Poverty among Women and Children: What Accounts for the Change?

American Economic Review 1988
Over the past few decades there has been a phenomenal increase in the number of households that are headed by women. This fundamental change in family structure has been accompanied by increases in the number of women in poverty, relative to the number of men in poverty. For instance, in 1959 women were 23 percent more likely to be poor than were men, but by 1985 they were 51 percent more likely to be poor.1 At the same time, the ratio of children's poverty, relative to that of men's has skyrocketed. While children were 53 percent more likely to be poor than were men in 1959, by 1985 they were 121 percent more likely to be poor.
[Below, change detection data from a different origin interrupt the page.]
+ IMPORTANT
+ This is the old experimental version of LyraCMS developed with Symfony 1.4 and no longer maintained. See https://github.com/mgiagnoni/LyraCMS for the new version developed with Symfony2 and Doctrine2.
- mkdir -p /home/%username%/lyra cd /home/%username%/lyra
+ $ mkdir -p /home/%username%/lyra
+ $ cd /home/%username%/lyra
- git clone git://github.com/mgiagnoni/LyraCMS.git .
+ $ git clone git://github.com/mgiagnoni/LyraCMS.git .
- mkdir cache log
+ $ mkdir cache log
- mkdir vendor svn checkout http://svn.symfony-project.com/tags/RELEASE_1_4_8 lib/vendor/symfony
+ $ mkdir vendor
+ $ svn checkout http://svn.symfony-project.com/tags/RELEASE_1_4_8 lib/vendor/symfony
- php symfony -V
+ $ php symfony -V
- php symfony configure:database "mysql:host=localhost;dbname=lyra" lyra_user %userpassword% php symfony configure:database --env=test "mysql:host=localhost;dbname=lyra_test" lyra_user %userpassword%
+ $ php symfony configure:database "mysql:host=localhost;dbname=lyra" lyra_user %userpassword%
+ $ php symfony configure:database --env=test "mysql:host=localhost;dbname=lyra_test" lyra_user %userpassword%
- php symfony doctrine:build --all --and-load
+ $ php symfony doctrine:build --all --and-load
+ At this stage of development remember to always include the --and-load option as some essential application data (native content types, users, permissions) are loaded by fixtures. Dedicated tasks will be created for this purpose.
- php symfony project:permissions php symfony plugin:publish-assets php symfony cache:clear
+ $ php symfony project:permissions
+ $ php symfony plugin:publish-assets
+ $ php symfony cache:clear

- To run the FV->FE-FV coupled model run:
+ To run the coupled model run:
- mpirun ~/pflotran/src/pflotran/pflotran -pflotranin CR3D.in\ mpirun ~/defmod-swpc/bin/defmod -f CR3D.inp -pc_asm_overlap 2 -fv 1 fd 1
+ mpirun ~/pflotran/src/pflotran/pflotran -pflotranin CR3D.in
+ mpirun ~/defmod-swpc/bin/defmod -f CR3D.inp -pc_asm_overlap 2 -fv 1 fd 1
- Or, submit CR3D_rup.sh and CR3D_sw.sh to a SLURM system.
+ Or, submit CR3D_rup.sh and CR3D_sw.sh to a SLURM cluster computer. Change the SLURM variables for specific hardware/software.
The feminization of has become shorthand for describing the disproportionate percentage of poverty that is borne by women living alone or with their children. This paper analyzes the forces behind these changes. A framework is developed that allows changes in poverty rates to be decomposed into component parts. Using a timeseries of independent cross sections covering the period from 1967 to 1985, this framework is then used to examine the empirical significance of a variety of factors that contribute to poverty. The first set of factors examined includes women's wage rates and hours of work, men's earnings, and AFDC-guarantee levels. The effects that these variables have had on poverty rates are twofold; they have affected poverty directly (holding marital status constant), and have affected poverty indirectly through their effects on marital status. Both of these effects are considered. In addition, the direct (but not the indirect) poverty effects of changes in the number of children, and changes in income from child support and alimony, are examined.